In the past year, Americans have demanded change through a variety of actions. When Donald Trump sent federal agents into Los Angeles and Chicago, people rallied in the streets and called for “ICE Out!” When consumers wanted to express disapproval of corporations’ ties to Trump, they initiated boycotts of Target, Tesla and Amazon. When students were upset at the presence of ICE agents in their schools and communities, they organized walkouts.
“Protests build power by garnering attention and pulling people off the sidelines into action,” said Hahrie Han, a political scientist at Johns Hopkins University and the author of Prisms of the People: Power and Organizing in Twenty-First-Century America. “And if we look historically and across different movements, change is often a combination of people taking action through a variety of means and then leaders negotiating for power given the actions that people have taken.”
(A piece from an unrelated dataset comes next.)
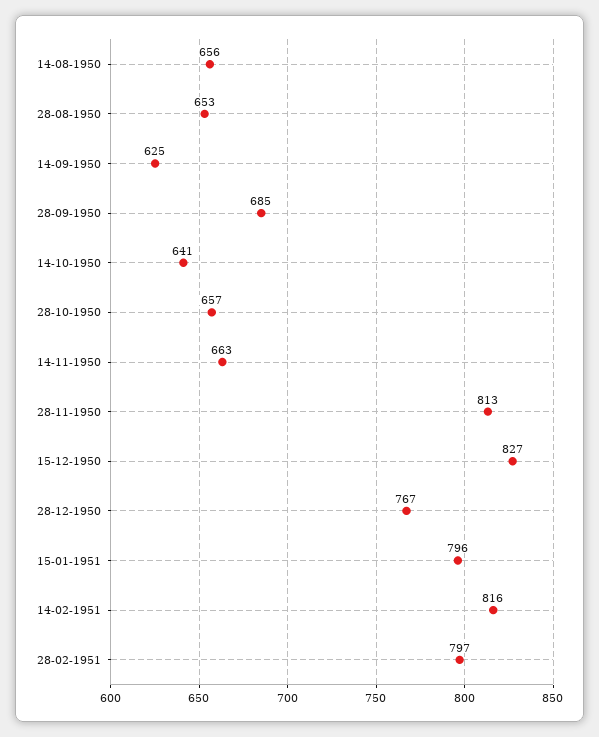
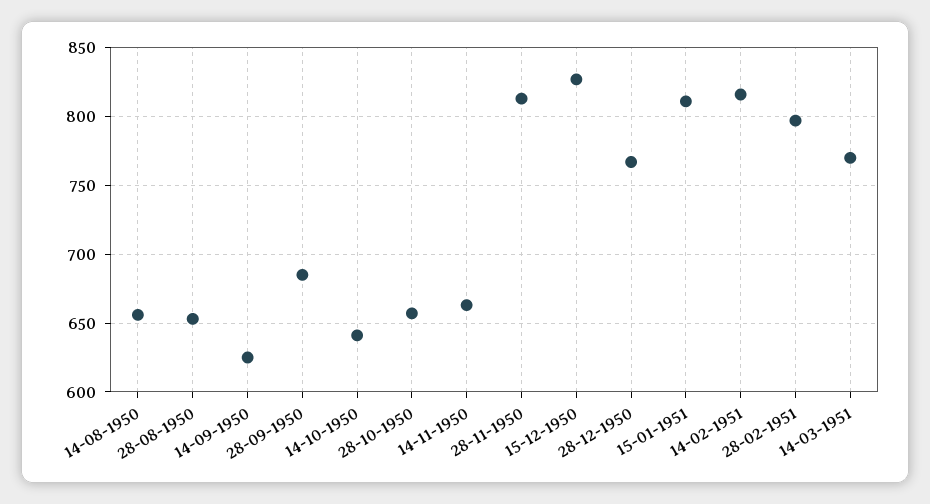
15-01-1951: 796 -> 810
14-03-1951: none -> 770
Han pointed to activists in Minnesota who were able to pass a raft of progressive and pro-labor laws in 2023 – paid family and medical leave and driver’s licenses for undocumented residents, among others – as an example of successful movement building by organizing with multiracial coalitions, strategizing with legislators and negotiating proposed legislation.
“It’s one of the most generous social safety nets in the country, and organizers were able to put grassroots energy together with institutional politics,” said Han.
No Kings’ success, organizers say, will be defined by whether attendees have signed up to organize in their communities and follow through on other actions, like know-your-rights trainings and mutual aid.
“What we think is actually important are the ways in which these large-scale gatherings fuel ongoing organizing that might look like economic non-cooperation, local mutual aid organizing or legislative advocacy at the state or local level,” said Greenberg. “It’s all connected if we do it right.”